Why are my results not reproducible?
Any step that samples — community detection, force-directed layout, random walks — uses R's RNG. Set the seed once and commit it.
r
set.seed(1789)
comm <- cluster_louvain(as.undirected(g, mode = "collapse"),
weights = E(g)$weight)
V(g)$community <- membership(comm)Deterministic metrics (degree, components) are stable regardless, but cluster_louvain(), cluster_walktrap() and layout_with_fr() all wander without a fixed seed. Record the igraph version too: packageVersion("igraph").
How do I handle the survival-bias problem?
Treat the network as a sample, never a census. Surviving letters over-represent the literate, the wealthy and the institutionally connected. Report coverage explicitly: how many actors, what date range, and what fraction of expected sources survive. A node with zero edges may be a hermit or simply someone whose papers were lost — and your metrics cannot tell the difference.
A reusable quality checklist
Run this before reporting any figure from a graph:
- Edge list carries a
source_docback-reference for every tie. - Node merges are logged in a versioned reconciliation table.
set.seed()is set and committed; igraph version recorded.- Metrics computed on the giant component, with disconnected nodes reported separately.
- Weights used wherever multiple sources link the same pair.
- Coverage and survival bias stated in the caption or methods note.
- Plot exported with the seed and layout function named in the script.
Key Takeaways
- Build graphs from an explicit edge list that traces back to archival records.
- Use igraph for computation, tidygraph/ggraph for tidy manipulation and plotting.
- Match the centrality measure to the historical question, not the data shape.
- Fix
set.seed()so community detection and layouts reproduce exactly. - Compute closeness and friends on the giant component to avoid undefined values.
- Always report coverage and survival bias — centrality reflects documentation.
- Keep weights when multiple sources link the same pair of actors.
Frequently Asked Questions
Should I use igraph or tidygraph for historical network analysis?
Use igraph for the maths (centrality, components, community detection) and tidygraph plus ggraph when you want dplyr-style verbs and reproducible plots. They share the same underlying object, so you can convert freely with as_tbl_graph() and as.igraph().
How do I record which records produced each edge?

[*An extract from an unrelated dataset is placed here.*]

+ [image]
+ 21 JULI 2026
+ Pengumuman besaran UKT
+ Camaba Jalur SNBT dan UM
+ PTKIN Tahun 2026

Keep an edge attribute that points back to the source — a document ID, folio reference or letter UID. Never collapse two people into one node without logging the merge in a versioned reconciliation table.

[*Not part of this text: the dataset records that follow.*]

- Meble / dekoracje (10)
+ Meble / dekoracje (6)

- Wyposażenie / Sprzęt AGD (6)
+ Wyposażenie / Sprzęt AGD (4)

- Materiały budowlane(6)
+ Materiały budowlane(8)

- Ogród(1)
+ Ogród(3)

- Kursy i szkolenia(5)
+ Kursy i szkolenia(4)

Why do my centrality scores change every time I run the script?
Stochastic steps (community detection, force-directed layouts, random walks) need a fixed seed. Call set.seed() once at the top and version-control it; deterministic metrics like degree never change but cluster_louvain() will.
How big a network can igraph handle on a laptop?
igraph is C-backed and comfortably handles hundreds of thousands of edges. Most archival correspondence or kinship networks are well under 50,000 edges, so memory is rarely the bottleneck — interpretation is.
What is the single most common mistake in humanities network analysis?
Treating a sparse, biased sample of surviving sources as a complete network. Centrality reflects who is well-documented, not necessarily who was important, so always report coverage and survival bias.
Do I need to weight edges?
If multiple letters or transactions link the same pair, store the count as a weight rather than collapsing to a single unweighted edge. Many igraph functions accept a weights argument and ignoring it discards real signal.